*Task instructions*: Your output should reproduce each entry exactly, with none of its pictures.

START Material to process

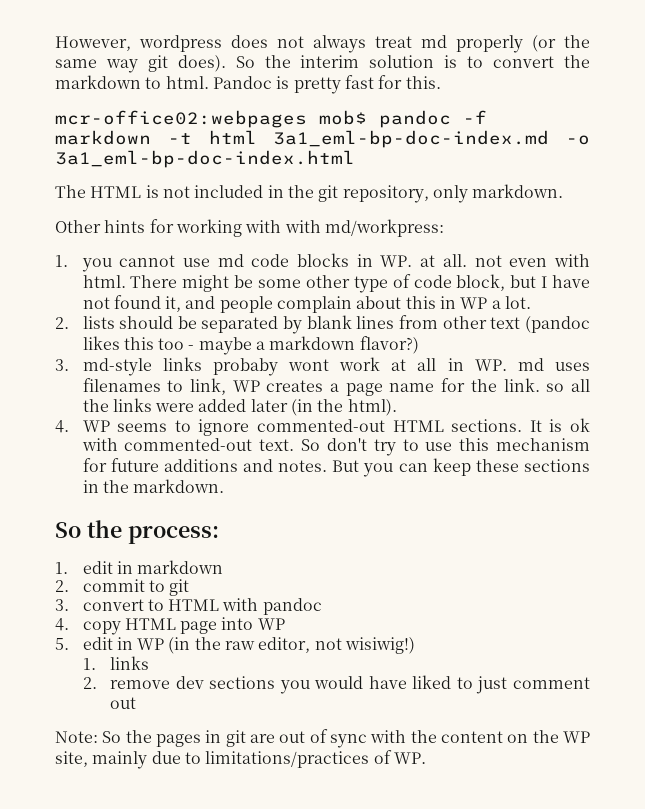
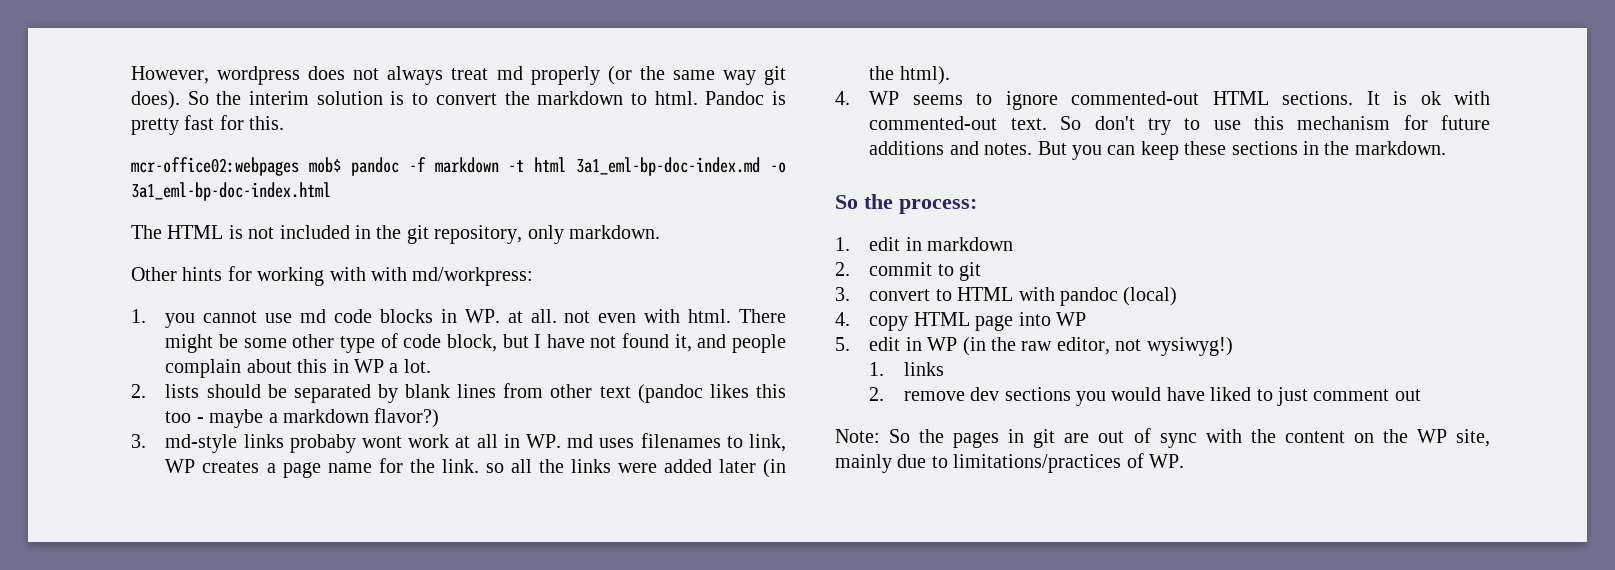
(322, 606) none -> [1123,287,1178,306] (local)
[345,637,416,654] wisiwig!) -> [1146,337,1233,356] wysiwyg!)

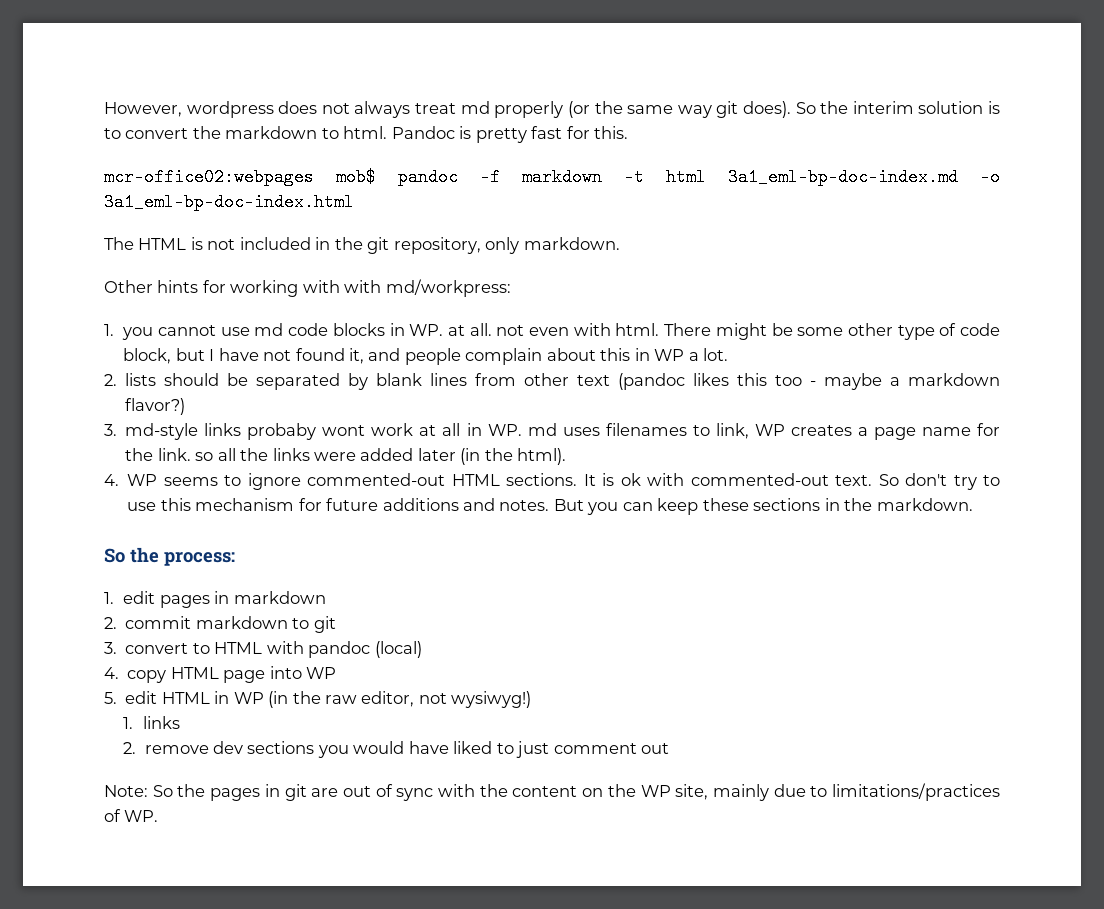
(901, 244) none -> [159,595,210,608] pages
(933, 269) none -> [195,616,288,629] markdown
(901, 344) none -> [161,692,210,704] HTML

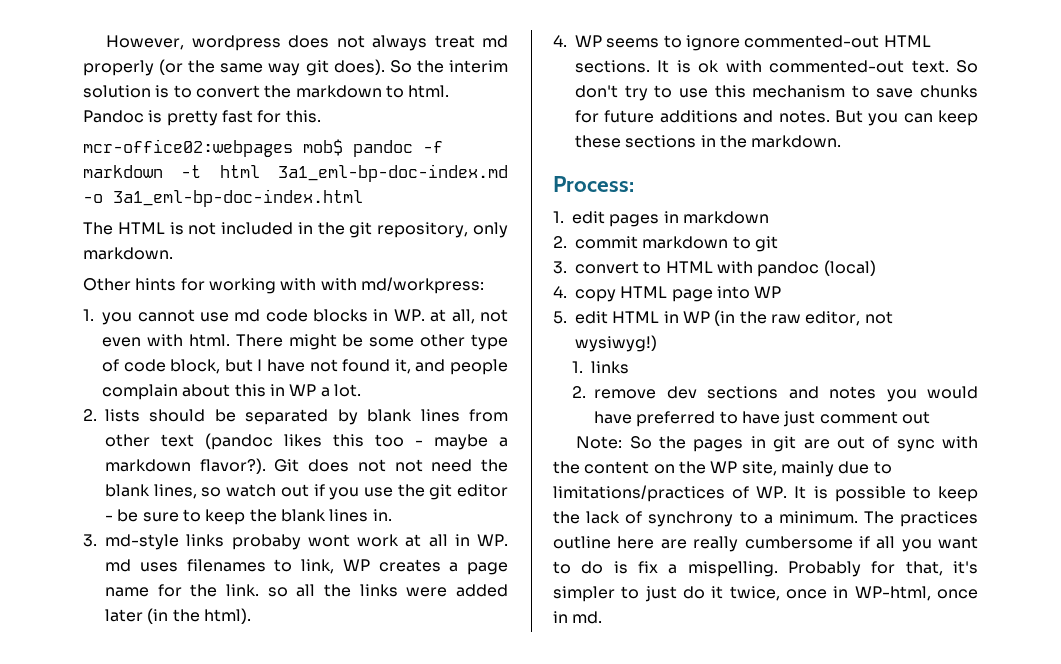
[469,323,492,336] all. -> [451,309,475,324] all,
[125,398,186,415] flavor?) -> [199,458,509,474] [105,484,508,500] [105,509,392,525] flavor?). Git does not not need the blank lines, so watch out if you use the git editor - be sure to keep the blank lines in.
(295, 504) none -> [851,85,978,98] to save chunks
[104,547,235,566] So the process: -> [553,176,634,192] Process:
(315, 747) none -> [788,386,877,399] and notes
[453,741,514,754] liked to -> [636,411,781,427] preferred to have
(159, 816) none -> [794,486,978,502] [553,511,978,527] [553,536,978,552] [553,561,978,577] [553,586,978,602] [553,611,603,624] It is possible to keep the lack of synchrony to a minimum. The practices outline here are really cumbersome if all you want to do is fix a mispelling. Probably for that, it's simpler to just do it twice, once in WP-html, once in md.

END Material to process

*Reply to the task*:
(322, 606) none -> [1123,287,1178,306] (local)
[345,637,416,654] wisiwig!) -> [1146,337,1233,356] wysiwyg!)

(901, 244) none -> [159,595,210,608] pages
(933, 269) none -> [195,616,288,629] markdown
(901, 344) none -> [161,692,210,704] HTML

[469,323,492,336] all. -> [451,309,475,324] all,
[125,398,186,415] flavor?) -> [199,458,509,474] [105,484,508,500] [105,509,392,525] flavor?). Git does not not need the blank lines, so watch out if you use the git editor - be sure to keep the blank lines in.
(295, 504) none -> [851,85,978,98] to save chunks
[104,547,235,566] So the process: -> [553,176,634,192] Process:
(315, 747) none -> [788,386,877,399] and notes
[453,741,514,754] liked to -> [636,411,781,427] preferred to have
(159, 816) none -> [794,486,978,502] [553,511,978,527] [553,536,978,552] [553,561,978,577] [553,586,978,602] [553,611,603,624] It is possible to keep the lack of synchrony to a minimum. The practices outline here are really cumbersome if all you want to do is fix a mispelling. Probably for that, it's simpler to just do it twice, once in WP-html, once in md.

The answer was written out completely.